An experiment called algometry, or pain measurement, is currently under way at the International Space Station. According to the scientist, the idea of holding such an experiment arose after cosmonauts noticed that they did not feel pain from minor injuries, if they hit an object on the orbiter.
Moreover, they said they felt pain quite differently during blood sample tests.
"Give the link, a decision was made to carry out a series of experiments to substantiate and lay the basis for assessing pain sensitivity and tactile feelings under space flight conditions," the scientist said.
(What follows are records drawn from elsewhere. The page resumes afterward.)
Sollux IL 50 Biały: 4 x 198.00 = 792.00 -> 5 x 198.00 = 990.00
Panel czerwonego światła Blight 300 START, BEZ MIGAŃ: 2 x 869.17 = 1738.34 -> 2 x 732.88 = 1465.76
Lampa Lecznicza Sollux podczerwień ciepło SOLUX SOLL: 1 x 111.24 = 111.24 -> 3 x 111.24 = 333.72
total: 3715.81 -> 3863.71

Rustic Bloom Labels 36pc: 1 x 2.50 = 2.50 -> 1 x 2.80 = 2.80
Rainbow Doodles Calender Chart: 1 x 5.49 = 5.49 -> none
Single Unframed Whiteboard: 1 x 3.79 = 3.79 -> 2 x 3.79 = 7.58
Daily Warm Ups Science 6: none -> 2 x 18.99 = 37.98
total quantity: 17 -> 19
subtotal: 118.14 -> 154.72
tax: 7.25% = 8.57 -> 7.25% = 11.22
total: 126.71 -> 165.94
Two measurement methods were chosen: the first, exerting wide stock (rod) pressure on a finger and the second, heating a plate and applying it to a forearm. Both methods have a programmed restriction that prevents them from injuring a person undergoing an experiment, the scientist said.
The experiment was launched in the spring of last year and has been in progress ever since. It is expected to last another couple of years.
"Overall, about 10-15 crew members are expected to take part in it so that we can obtain reliable statistics," the researcher said, adding that a series of similar tests were carried out with cosmonauts before and during a flight and also upon their return to the Earth," he said.
Research into the human’s pain sensitivity in outer space will help scientists and doctors determine the proper method of pain relief, if necessary, during an orbital flight, Rukavishnikov said.